#### What to work on
Write every entry out again, unchanged.

#### Recorded information
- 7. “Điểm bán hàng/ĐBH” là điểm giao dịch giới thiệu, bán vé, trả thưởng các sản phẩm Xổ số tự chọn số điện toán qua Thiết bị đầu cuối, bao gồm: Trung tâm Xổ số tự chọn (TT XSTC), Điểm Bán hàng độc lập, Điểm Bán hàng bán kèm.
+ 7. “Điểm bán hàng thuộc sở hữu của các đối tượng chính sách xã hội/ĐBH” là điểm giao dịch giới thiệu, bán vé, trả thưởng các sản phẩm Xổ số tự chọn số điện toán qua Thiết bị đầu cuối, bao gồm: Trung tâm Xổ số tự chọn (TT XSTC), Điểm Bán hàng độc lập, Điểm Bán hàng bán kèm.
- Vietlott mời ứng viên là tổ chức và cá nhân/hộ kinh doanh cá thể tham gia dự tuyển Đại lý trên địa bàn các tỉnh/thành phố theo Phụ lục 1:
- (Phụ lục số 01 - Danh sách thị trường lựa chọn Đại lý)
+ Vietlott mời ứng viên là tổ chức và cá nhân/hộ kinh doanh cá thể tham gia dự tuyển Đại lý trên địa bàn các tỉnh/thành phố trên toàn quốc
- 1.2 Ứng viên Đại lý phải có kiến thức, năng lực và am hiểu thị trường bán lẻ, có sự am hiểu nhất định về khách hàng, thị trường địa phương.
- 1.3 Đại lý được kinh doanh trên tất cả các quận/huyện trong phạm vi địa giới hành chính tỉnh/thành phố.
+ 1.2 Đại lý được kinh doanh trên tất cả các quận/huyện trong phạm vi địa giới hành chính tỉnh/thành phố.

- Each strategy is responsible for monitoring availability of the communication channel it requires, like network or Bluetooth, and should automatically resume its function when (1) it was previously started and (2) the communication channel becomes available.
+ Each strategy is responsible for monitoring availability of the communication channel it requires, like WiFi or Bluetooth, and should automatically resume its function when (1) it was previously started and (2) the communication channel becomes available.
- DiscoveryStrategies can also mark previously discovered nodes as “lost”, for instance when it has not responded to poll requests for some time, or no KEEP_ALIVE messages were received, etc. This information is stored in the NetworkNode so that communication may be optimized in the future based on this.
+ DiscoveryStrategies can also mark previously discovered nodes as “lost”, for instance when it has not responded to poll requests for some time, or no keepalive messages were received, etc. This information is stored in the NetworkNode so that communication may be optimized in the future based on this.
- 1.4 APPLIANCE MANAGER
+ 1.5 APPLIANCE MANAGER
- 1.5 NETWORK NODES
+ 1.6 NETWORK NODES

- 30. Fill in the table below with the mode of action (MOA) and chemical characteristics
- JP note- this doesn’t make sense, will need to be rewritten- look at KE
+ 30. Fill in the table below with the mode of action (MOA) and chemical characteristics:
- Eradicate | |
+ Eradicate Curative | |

#### Solution for this exercise
- 7. “Điểm bán hàng/ĐBH” là điểm giao dịch giới thiệu, bán vé, trả thưởng các sản phẩm Xổ số tự chọn số điện toán qua Thiết bị đầu cuối, bao gồm: Trung tâm Xổ số tự chọn (TT XSTC), Điểm Bán hàng độc lập, Điểm Bán hàng bán kèm.
+ 7. “Điểm bán hàng thuộc sở hữu của các đối tượng chính sách xã hội/ĐBH” là điểm giao dịch giới thiệu, bán vé, trả thưởng các sản phẩm Xổ số tự chọn số điện toán qua Thiết bị đầu cuối, bao gồm: Trung tâm Xổ số tự chọn (TT XSTC), Điểm Bán hàng độc lập, Điểm Bán hàng bán kèm.
- Vietlott mời ứng viên là tổ chức và cá nhân/hộ kinh doanh cá thể tham gia dự tuyển Đại lý trên địa bàn các tỉnh/thành phố theo Phụ lục 1:
- (Phụ lục số 01 - Danh sách thị trường lựa chọn Đại lý)
+ Vietlott mời ứng viên là tổ chức và cá nhân/hộ kinh doanh cá thể tham gia dự tuyển Đại lý trên địa bàn các tỉnh/thành phố trên toàn quốc
- 1.2 Ứng viên Đại lý phải có kiến thức, năng lực và am hiểu thị trường bán lẻ, có sự am hiểu nhất định về khách hàng, thị trường địa phương.
- 1.3 Đại lý được kinh doanh trên tất cả các quận/huyện trong phạm vi địa giới hành chính tỉnh/thành phố.
+ 1.2 Đại lý được kinh doanh trên tất cả các quận/huyện trong phạm vi địa giới hành chính tỉnh/thành phố.

- Each strategy is responsible for monitoring availability of the communication channel it requires, like network or Bluetooth, and should automatically resume its function when (1) it was previously started and (2) the communication channel becomes available.
+ Each strategy is responsible for monitoring availability of the communication channel it requires, like WiFi or Bluetooth, and should automatically resume its function when (1) it was previously started and (2) the communication channel becomes available.
- DiscoveryStrategies can also mark previously discovered nodes as “lost”, for instance when it has not responded to poll requests for some time, or no KEEP_ALIVE messages were received, etc. This information is stored in the NetworkNode so that communication may be optimized in the future based on this.
+ DiscoveryStrategies can also mark previously discovered nodes as “lost”, for instance when it has not responded to poll requests for some time, or no keepalive messages were received, etc. This information is stored in the NetworkNode so that communication may be optimized in the future based on this.
- 1.4 APPLIANCE MANAGER
+ 1.5 APPLIANCE MANAGER
- 1.5 NETWORK NODES
+ 1.6 NETWORK NODES

- 30. Fill in the table below with the mode of action (MOA) and chemical characteristics
- JP note- this doesn’t make sense, will need to be rewritten- look at KE
+ 30. Fill in the table below with the mode of action (MOA) and chemical characteristics:
- Eradicate | |
+ Eradicate Curative | |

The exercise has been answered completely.